▶ **Stored data**:
◇ ◇ ◇

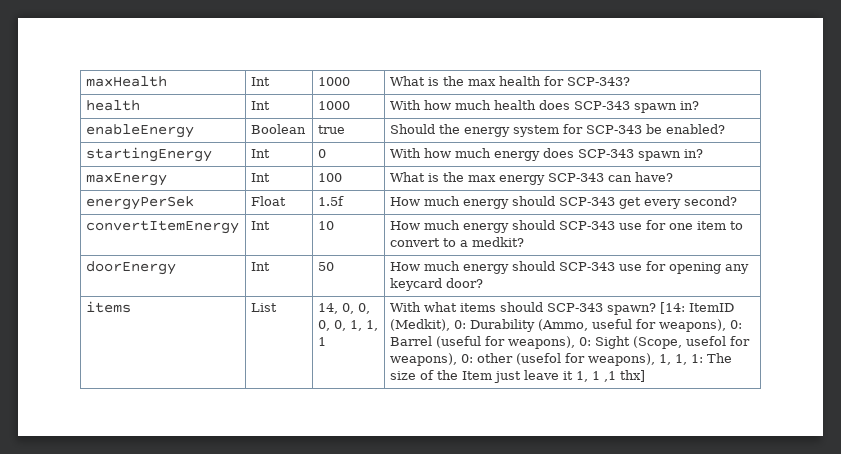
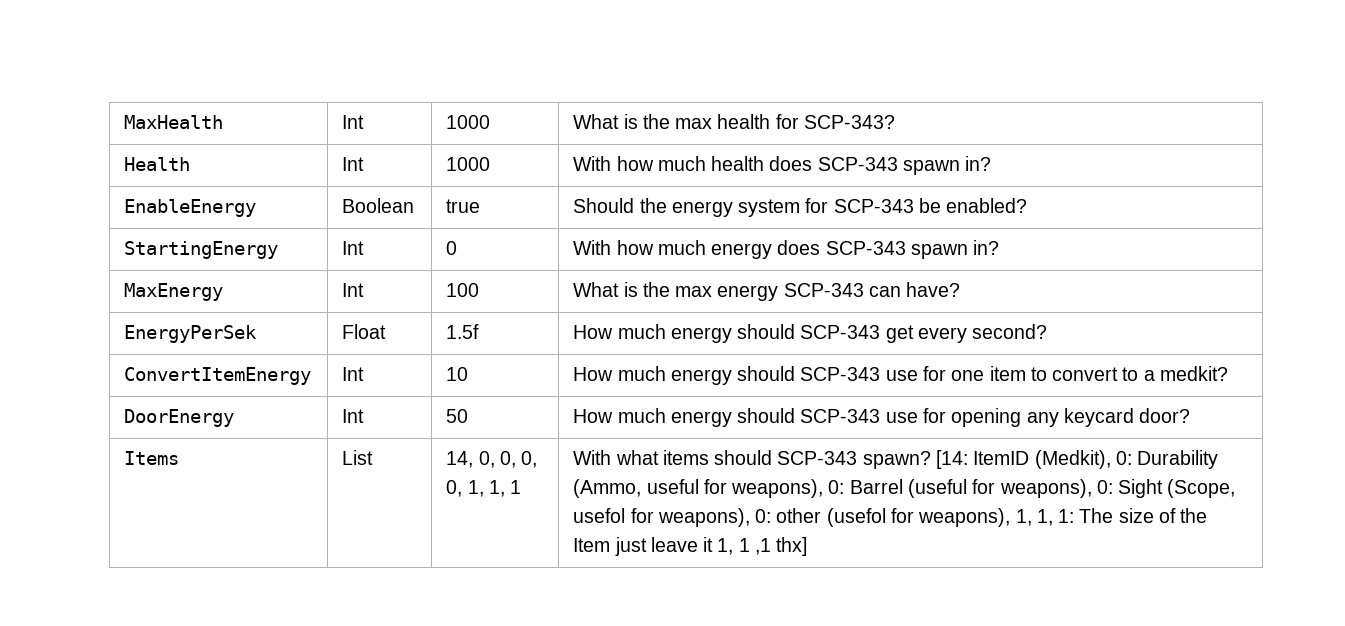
[85,76,167,87] maxHealth -> [124,115,224,129] MaxHealth
[85,100,140,111] health -> [124,157,191,171] Health
[85,124,194,138] enableEnergy -> [124,199,257,217] EnableEnergy
[85,147,212,162] startingEnergy -> [124,241,279,259] StartingEnergy
[85,173,167,186] maxEnergy -> [124,283,224,301] MaxEnergy
[85,196,194,210] energyPerSek -> [124,325,258,343] EnergyPerSek
[85,220,239,234] convertItemEnergy -> [124,367,312,385] ConvertItemEnergy
[85,261,176,275] doorEnergy -> [124,409,235,427] DoorEnergy
[85,301,131,313] items -> [124,451,180,465] Items

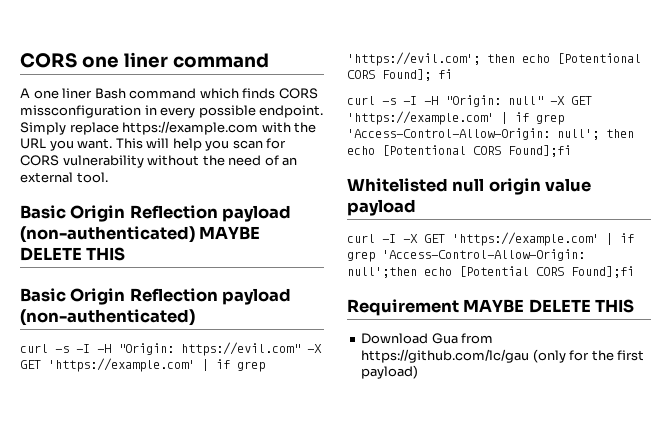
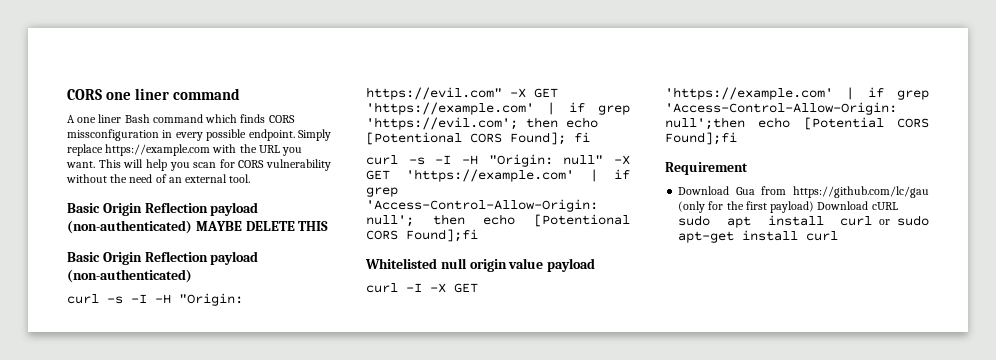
[463,299,635,313] MAYBE DELETE THIS -> (748, 168) none
(419, 372) none -> [817,201,898,210] [678,215,929,228] [678,230,839,243] Download cURL sudo apt install curl or sudo apt-get install curl

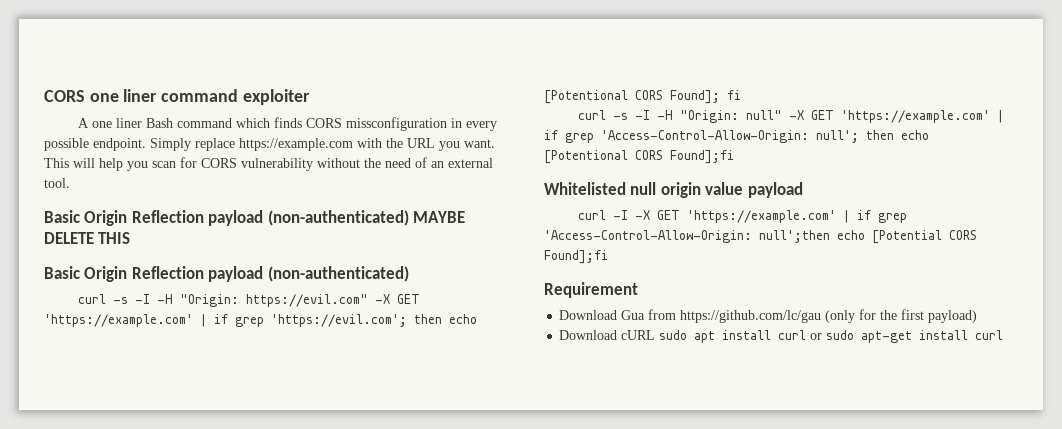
(241, 94) none -> [242,89,310,105] exploiter
(815, 207) none -> (978, 316) //

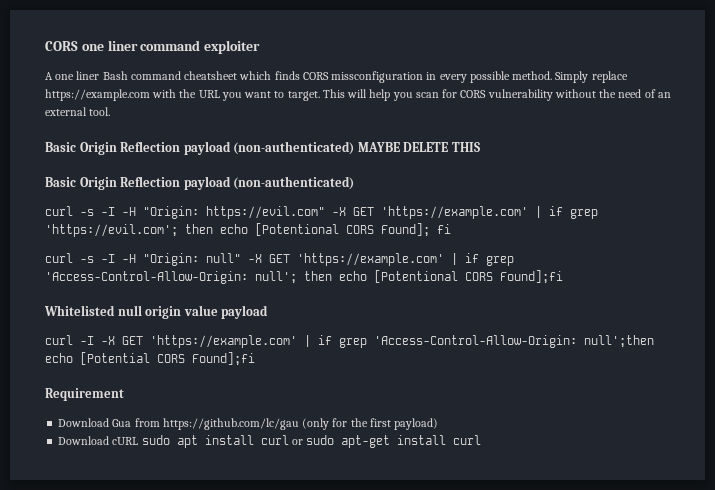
(232, 123) none -> [184,71,238,80] cheatsheet
[93,138,146,151] endpoint. -> [512,71,553,80] method.
[464,139,495,148] want. -> [244,91,320,101] want to target.

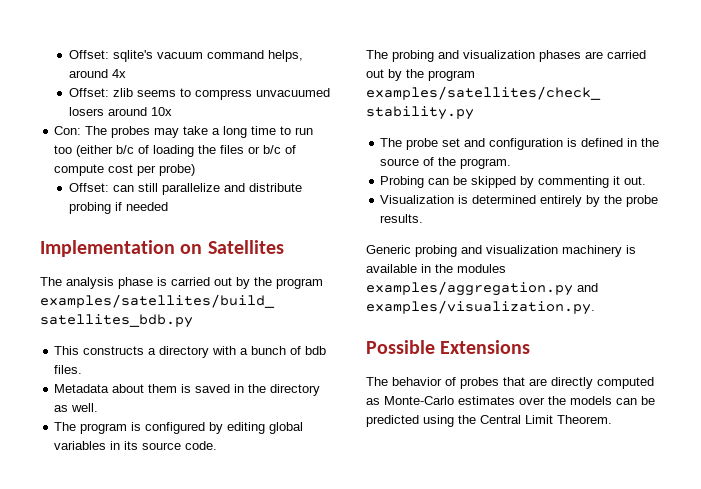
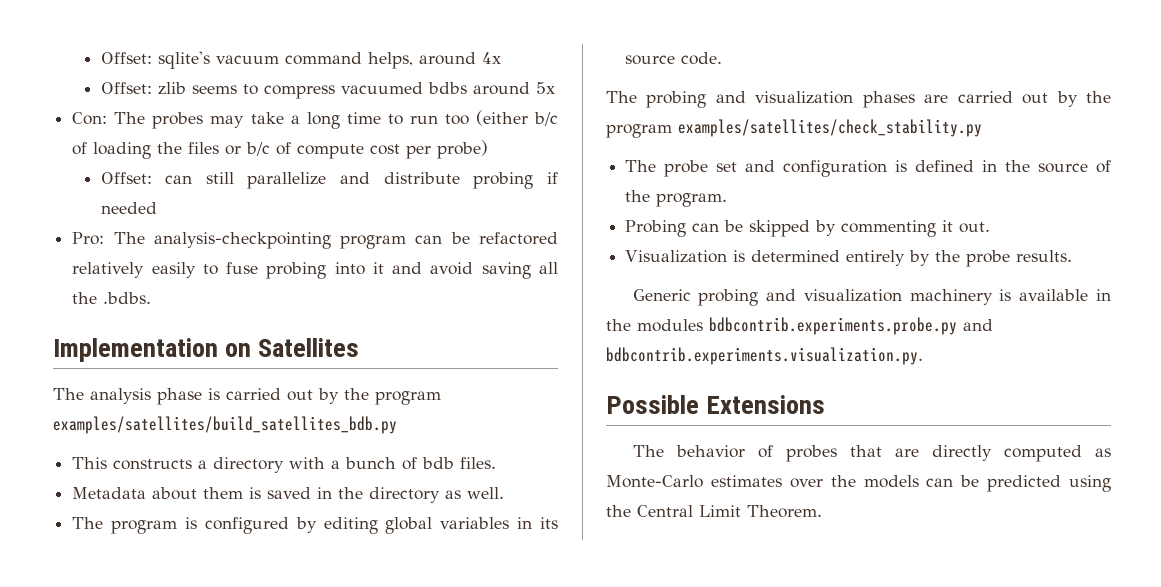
[255,88,330,97] [68,107,172,116] unvacuumed losers around 10x -> [340,82,555,95] vacuumed bdbs around 5x
(168, 206) none -> [72,232,558,249] [72,262,558,279] [72,292,152,304] // Pro: The analysis-checkpointing program can be refactored relatively easily to fuse probing into it and avoid saving all the .bdbs.
[366,281,598,296] [366,300,595,315] examples/aggregation.py and examples/visualization.py. -> [709,317,993,335] [606,347,923,365] bdbcontrib.experiments.probe.py and bdbcontrib.experiments.visualization.py.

◇ ◇ ◇

▶ **Exercise aim**: Single out each line of the records above with the string "none" in it, and copy it.

▶ **Output for this task**:
[463,299,635,313] MAYBE DELETE THIS -> (748, 168) none
(419, 372) none -> [817,201,898,210] [678,215,929,228] [678,230,839,243] Download cURL sudo apt install curl or sudo apt-get install curl
(241, 94) none -> [242,89,310,105] exploiter
(815, 207) none -> (978, 316) //
(232, 123) none -> [184,71,238,80] cheatsheet
(168, 206) none -> [72,232,558,249] [72,262,558,279] [72,292,152,304] // Pro: The analysis-checkpointing program can be refactored relatively easily to fuse probing into it and avoid saving all the .bdbs.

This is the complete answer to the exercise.